A defiant Lula, 72, said before the judge he would continue to fight “for the dignity of the Brazilian people” and insisted he had committed no crime.
Lula is likely to remain out of prison for many months. He is expected to continue to challenge the conviction through higher courts, initially in the Superior Court of Justice and ultimately in Brazil’s Supreme Court.
However, Wednesday’s ruling deals a severe blow to his hopes of running in this year’s presidential election, which he was favored to win.
The deadline for registration of candidates is August 15, 2018, The Workers’ Party has until September 17 to replace Lula as their candidate, if necessary — three weeks before the first round of the election on October 7, 2018.
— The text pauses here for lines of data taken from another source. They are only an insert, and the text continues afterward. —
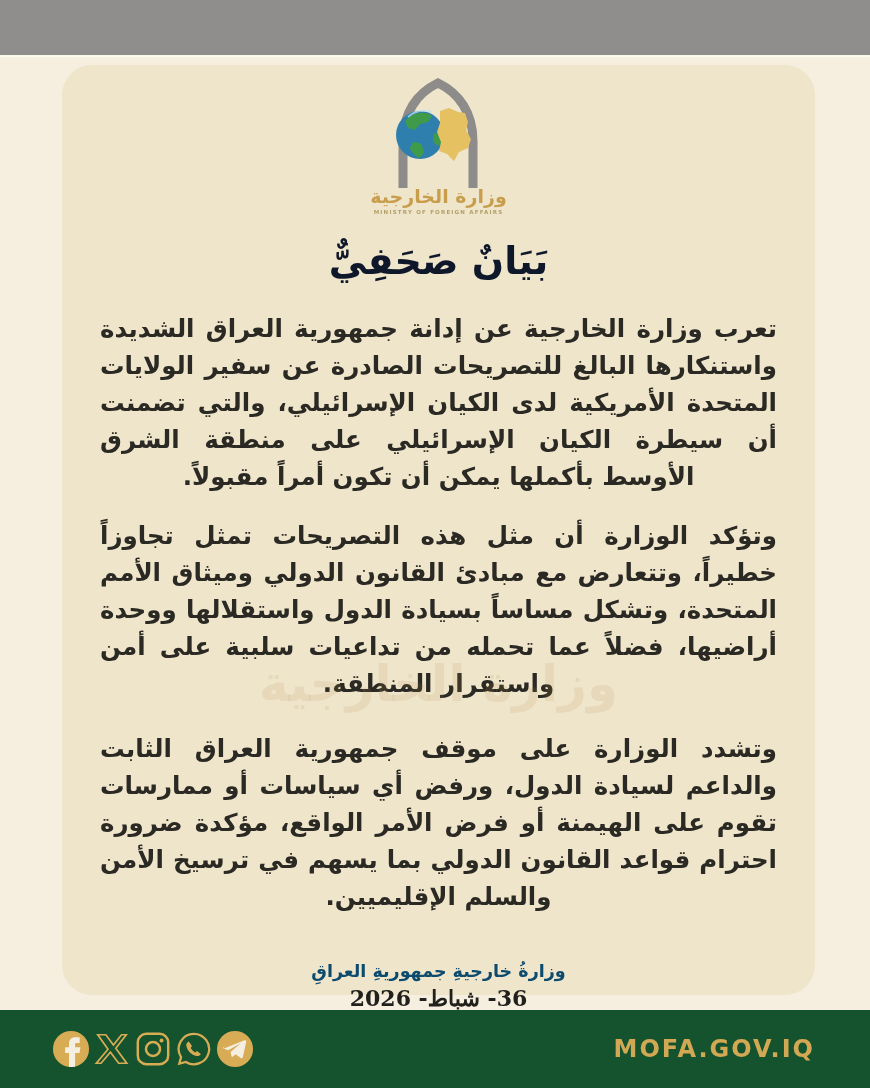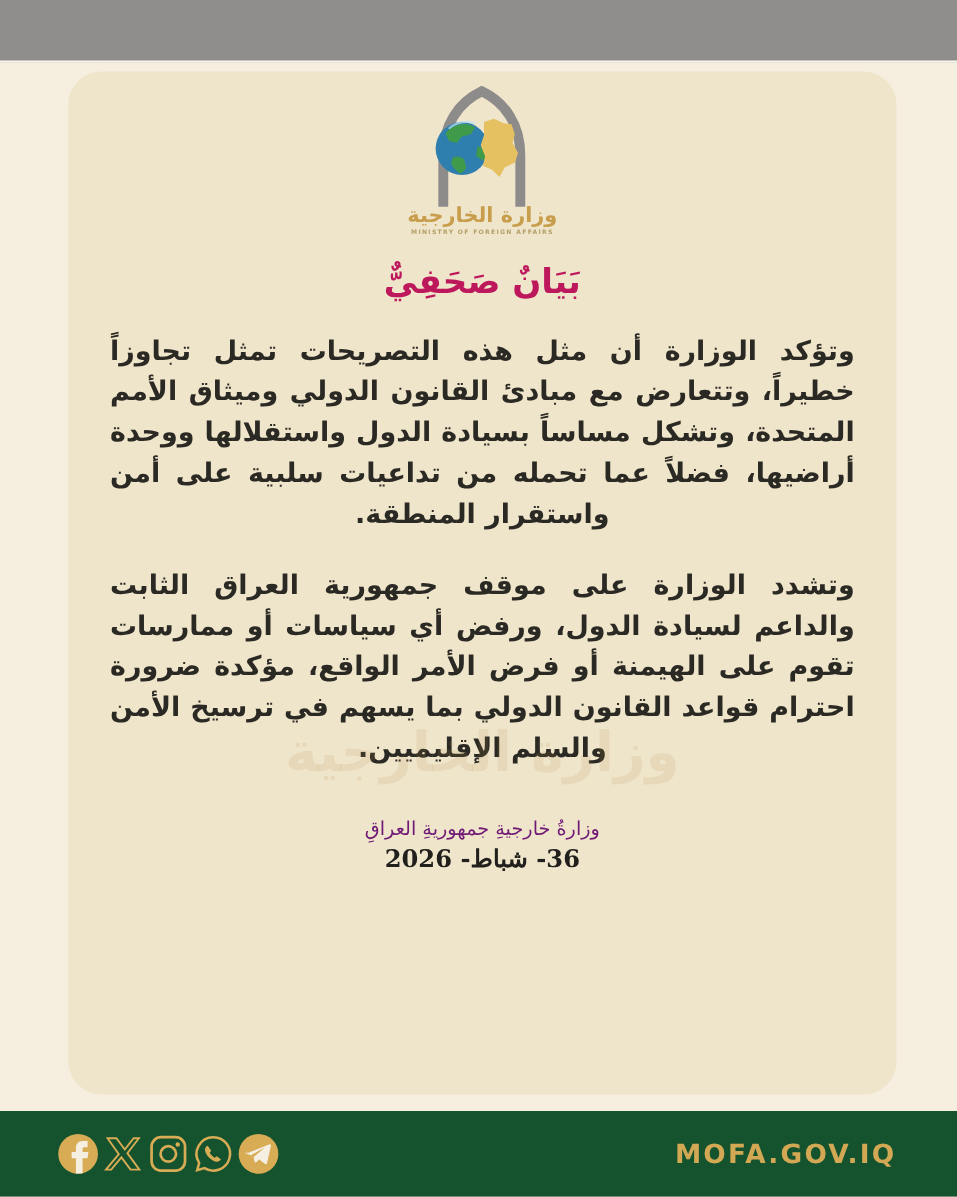--- a/index.html
+++ b/index.html
@@ -44,7 +44,7 @@
   
   .title {
     margin-top:20px;
-    font-size:31px; font-weight:bold; color:#be185d;
+    font-size:38px; font-weight:bold; color:#0f172a;
     direction:rtl; line-height:1.4;
   }
   

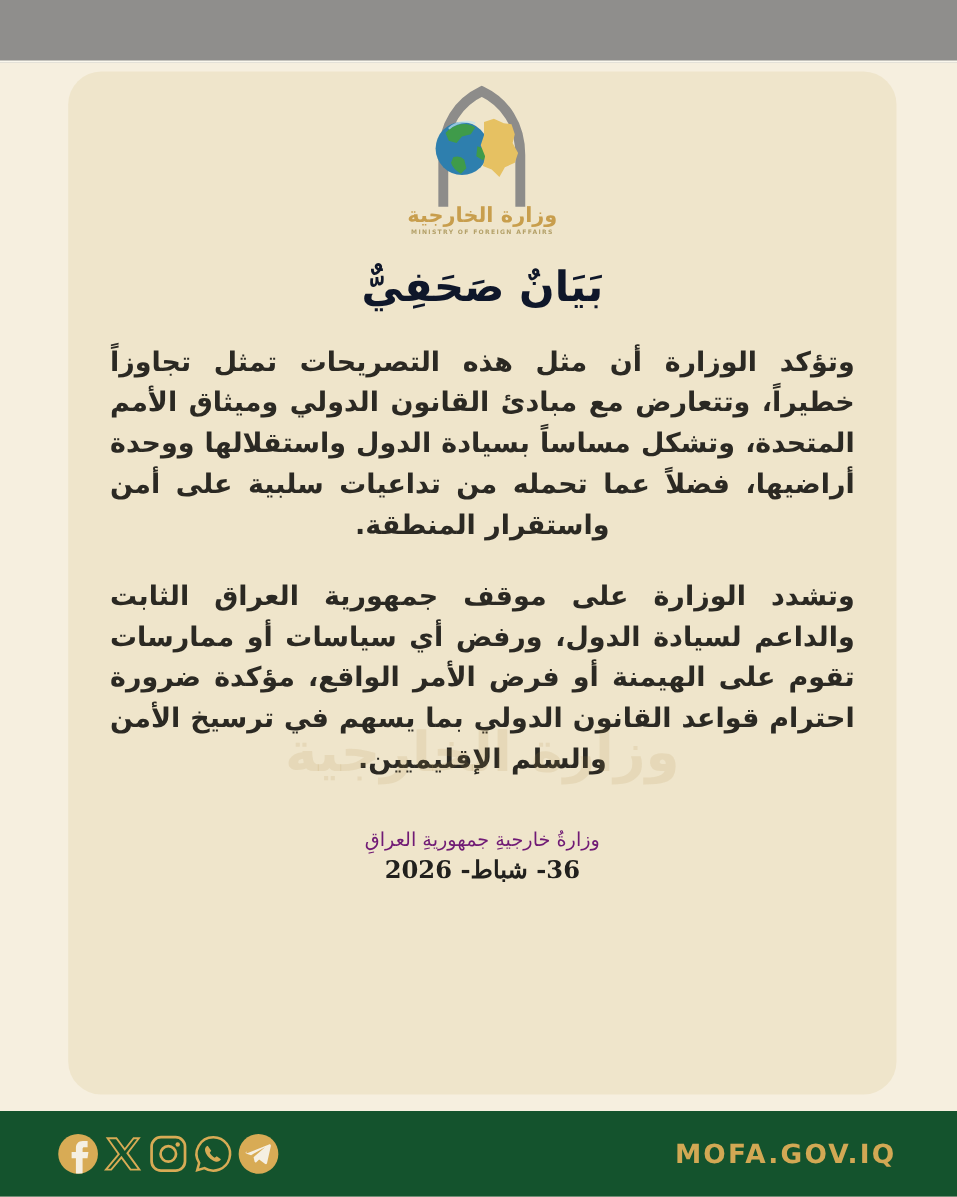--- a/index.html
+++ b/index.html
@@ -134,6 +134,7 @@
 
     <h1 class="title">بَيَانٌ صَحَفِيٌّ</h1>
 
+    <p class="para">تعرب وزارة الخارجية عن إدانة جمهورية العراق الشديدة واستنكارها البالغ للتصريحات الصادرة عن سفير الولايات المتحدة الأمريكية لدى الكيان الإسرائيلي، والتي تضمنت أن سيطرة الكيان الإسرائيلي على منطقة الشرق الأوسط بأكملها يمكن أن تكون أمراً مقبولاً.</p>
     <p class="para">وتؤكد الوزارة أن مثل هذه التصريحات تمثل تجاوزاً خطيراً، وتتعارض مع مبادئ القانون الدولي وميثاق الأمم المتحدة، وتشكل مساساً بسيادة الدول واستقلالها ووحدة أراضيها، فضلاً عما تحمله من تداعيات سلبية على أمن واستقرار المنطقة.</p>
     <p class="para p3">وتشدد الوزارة على موقف جمهورية العراق الثابت والداعم لسيادة الدول، ورفض أي سياسات أو ممارسات تقوم على الهيمنة أو فرض الأمر الواقع، مؤكدة ضرورة احترام قواعد القانون الدولي بما يسهم في ترسيخ الأمن والسلم الإقليميين.</p>
 

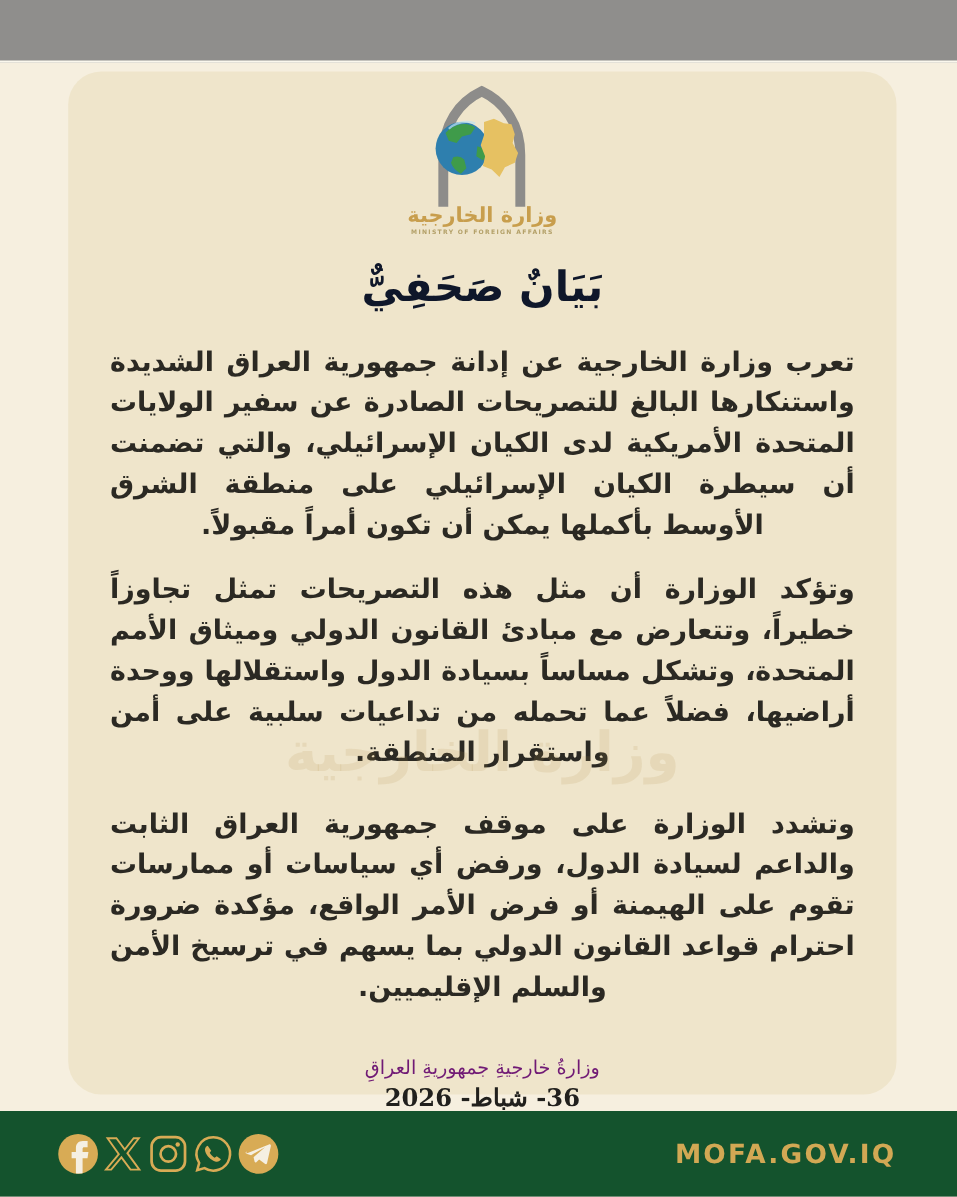--- a/index.html
+++ b/index.html
@@ -73,8 +73,8 @@
   
   .signature {
     margin-top:46px;
-    font-size:17.5px; font-weight:normal;
-    color:#701a75;
+    font-size:17.5px; font-weight:bold;
+    color:#0c4a6e;
     direction:rtl;
   }
   .date {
The court convened amid high security in the tense southern city of Porto Alegre to rule on Lula’s appeal against his July conviction in Brazil’s sprawling “Car Wash” graft scandal, with thousands of supporters and opponents of the leftist icon gathered to await the ruling.
As the judges presented their verdicts, Lula was hundreds of kilometers (miles) away near Sao Paulo, addressing former colleagues in the powerful metalworkers’ union he once led.
“I am extremely calm, with the awareness that I have committed no crime,” he told union members.
The key allegation against him is that he was gifted a three-floor seaside apartment from Brazil’s OAS construction group in exchange for public contracts from state-controlled oil company Petrobras during his two-term presidency.
Cristiano Zanin Martins, Defense lawyer had told the court it was clear OAS owned the renovated apartment, and that Lula “never got the keys and never spent a night there.”
But in his judgment, Gebran Neto said there was evidence “that the triplex apartment, from the beginning, even before the OAS took over the works, was reserved for President Lula.”
The defense had argued that no title existed in his name, but the judge said the lack of a document was intended precisely to hide the real recipient of the apartment.